-------- EXCERPTED DATA --------
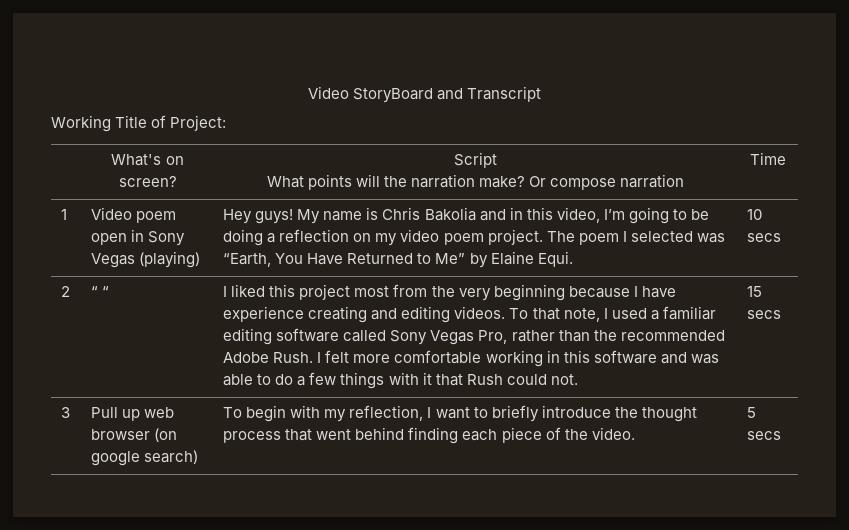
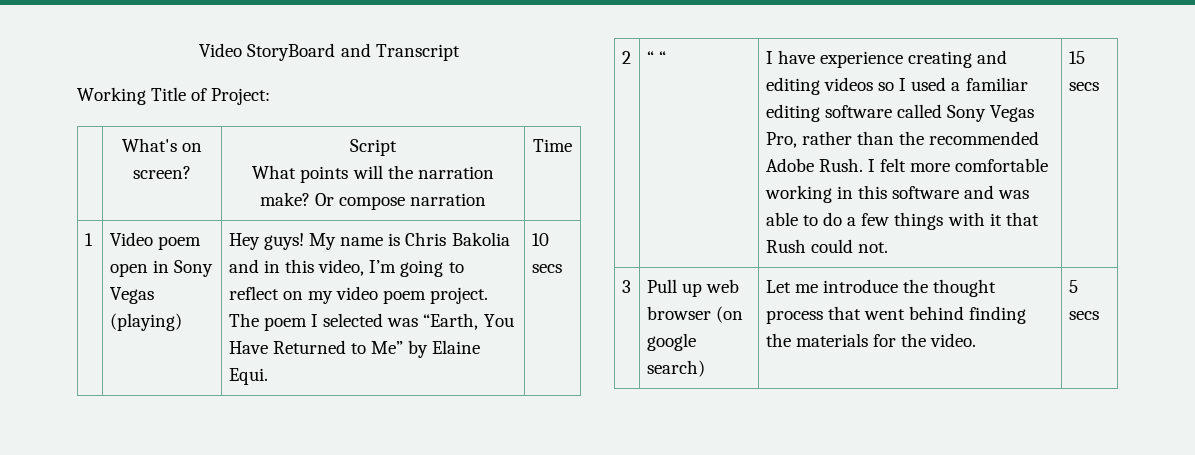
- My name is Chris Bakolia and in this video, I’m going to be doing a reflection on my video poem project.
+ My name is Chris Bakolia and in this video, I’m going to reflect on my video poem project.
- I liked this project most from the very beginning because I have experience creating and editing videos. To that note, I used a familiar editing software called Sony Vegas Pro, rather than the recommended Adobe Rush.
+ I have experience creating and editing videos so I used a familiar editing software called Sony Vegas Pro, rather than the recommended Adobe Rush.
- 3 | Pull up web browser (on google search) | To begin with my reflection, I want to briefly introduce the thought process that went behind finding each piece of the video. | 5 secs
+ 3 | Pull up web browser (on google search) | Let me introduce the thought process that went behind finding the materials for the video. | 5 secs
--------
-------- EXCERPTED DATA --------
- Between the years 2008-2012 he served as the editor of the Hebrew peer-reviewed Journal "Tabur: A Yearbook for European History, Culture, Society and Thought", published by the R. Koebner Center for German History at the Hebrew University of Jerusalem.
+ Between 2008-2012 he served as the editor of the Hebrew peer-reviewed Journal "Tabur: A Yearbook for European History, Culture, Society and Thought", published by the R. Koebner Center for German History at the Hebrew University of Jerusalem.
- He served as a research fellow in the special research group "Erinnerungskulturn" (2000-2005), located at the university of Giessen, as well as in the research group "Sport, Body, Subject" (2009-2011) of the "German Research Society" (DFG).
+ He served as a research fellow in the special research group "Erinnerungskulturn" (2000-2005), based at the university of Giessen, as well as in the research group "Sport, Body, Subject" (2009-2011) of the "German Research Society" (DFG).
--------
- DESCRIPTION OF THE TASK -
Would you please write out, exactly and with no other lines, the stretch of the listing above from the line containing "- 3 | Pull up" through the line containing "for the video. | 5 secs"?

- EXPECTED ANSWER -
- 3 | Pull up web browser (on google search) | To begin with my reflection, I want to briefly introduce the thought process that went behind finding each piece of the video. | 5 secs
+ 3 | Pull up web browser (on google search) | Let me introduce the thought process that went behind finding the materials for the video. | 5 secs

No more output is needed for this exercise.